Please repeat the lines below exactly. Begin with the line containing "(411, 458) none" and go on through the line containing "[218,482,257,492] all set!".

MATERIAL SHOWN:
■ ■ ■ ■ ■
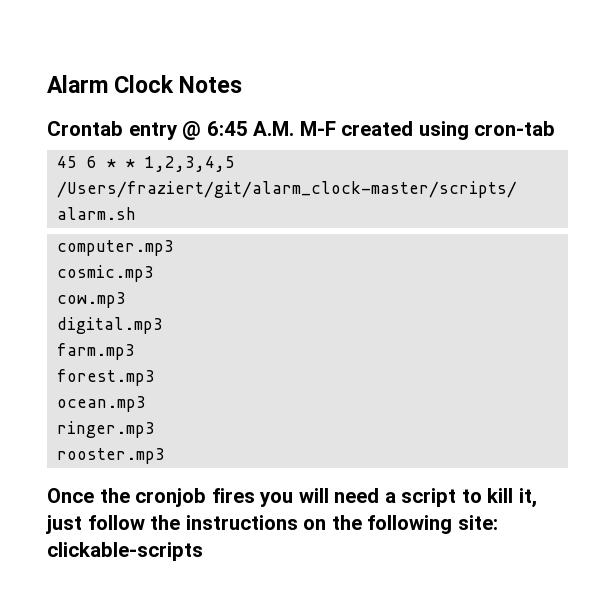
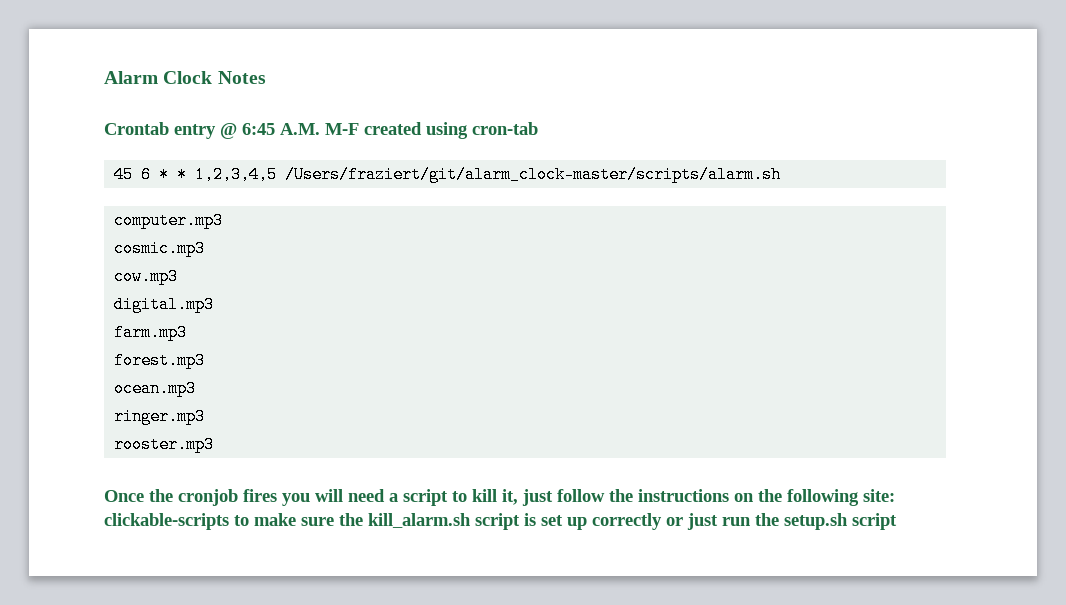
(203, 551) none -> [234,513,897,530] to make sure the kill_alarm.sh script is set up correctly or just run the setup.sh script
■ ■ ■ ■ ■
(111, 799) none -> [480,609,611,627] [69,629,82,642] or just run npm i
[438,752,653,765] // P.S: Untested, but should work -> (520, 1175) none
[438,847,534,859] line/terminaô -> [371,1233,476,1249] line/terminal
■ ■ ■ ■ ■
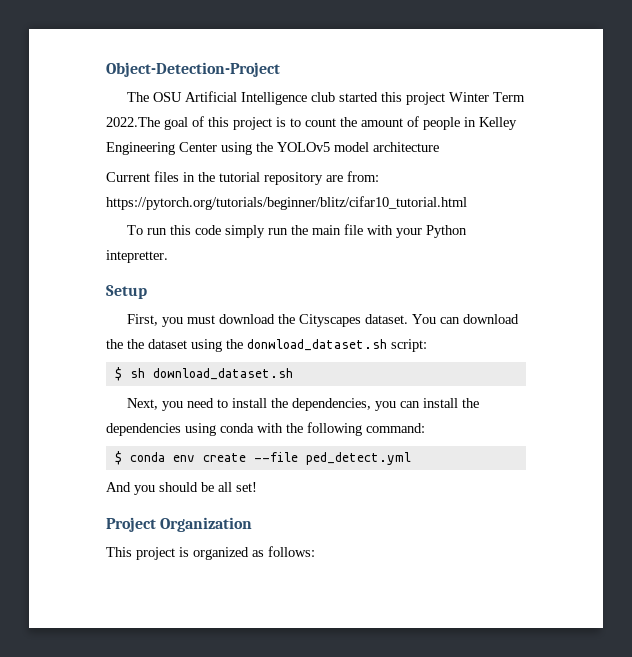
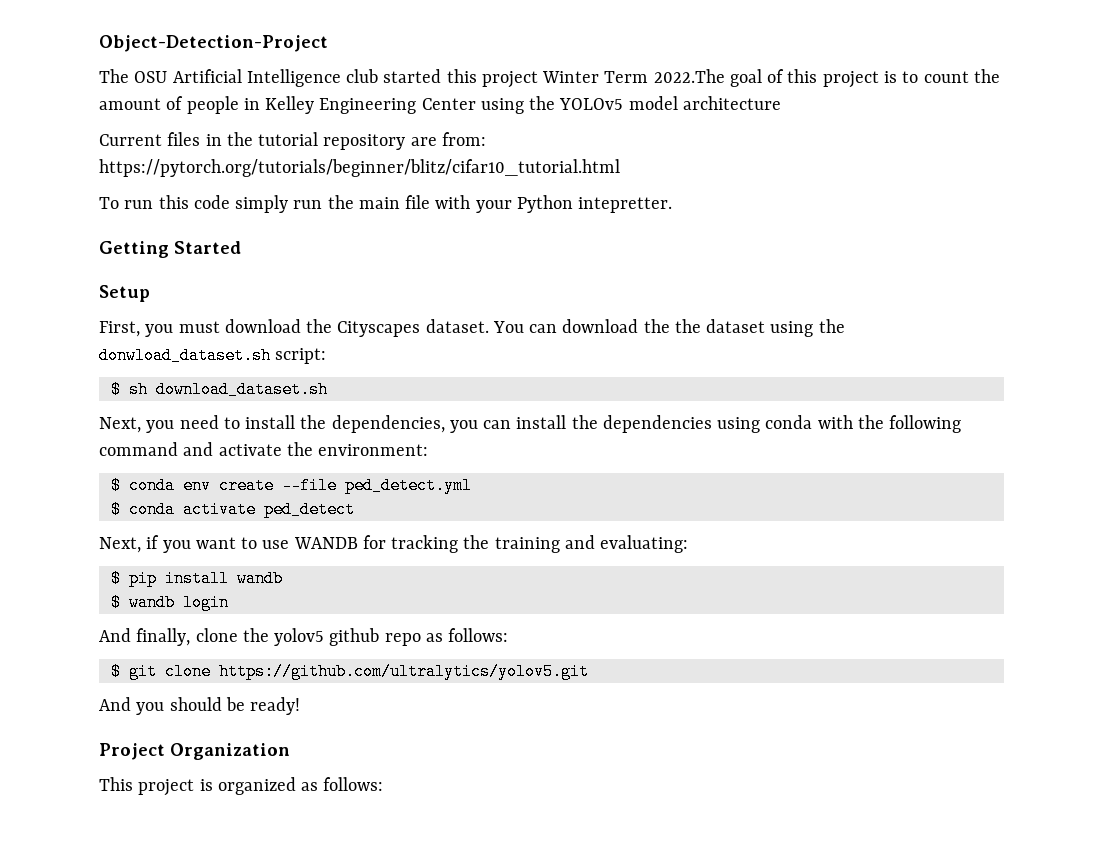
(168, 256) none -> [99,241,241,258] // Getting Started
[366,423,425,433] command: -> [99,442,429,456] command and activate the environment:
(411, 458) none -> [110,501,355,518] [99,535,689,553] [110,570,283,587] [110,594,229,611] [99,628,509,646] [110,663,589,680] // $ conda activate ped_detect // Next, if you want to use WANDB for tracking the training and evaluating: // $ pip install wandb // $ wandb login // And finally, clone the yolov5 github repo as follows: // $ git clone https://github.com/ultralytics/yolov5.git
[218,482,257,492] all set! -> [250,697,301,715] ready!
■ ■ ■ ■ ■
TASK SOLUTION:
(411, 458) none -> [110,501,355,518] [99,535,689,553] [110,570,283,587] [110,594,229,611] [99,628,509,646] [110,663,589,680] // $ conda activate ped_detect // Next, if you want to use WANDB for tracking the training and evaluating: // $ pip install wandb // $ wandb login // And finally, clone the yolov5 github repo as follows: // $ git clone https://github.com/ultralytics/yolov5.git
[218,482,257,492] all set! -> [250,697,301,715] ready!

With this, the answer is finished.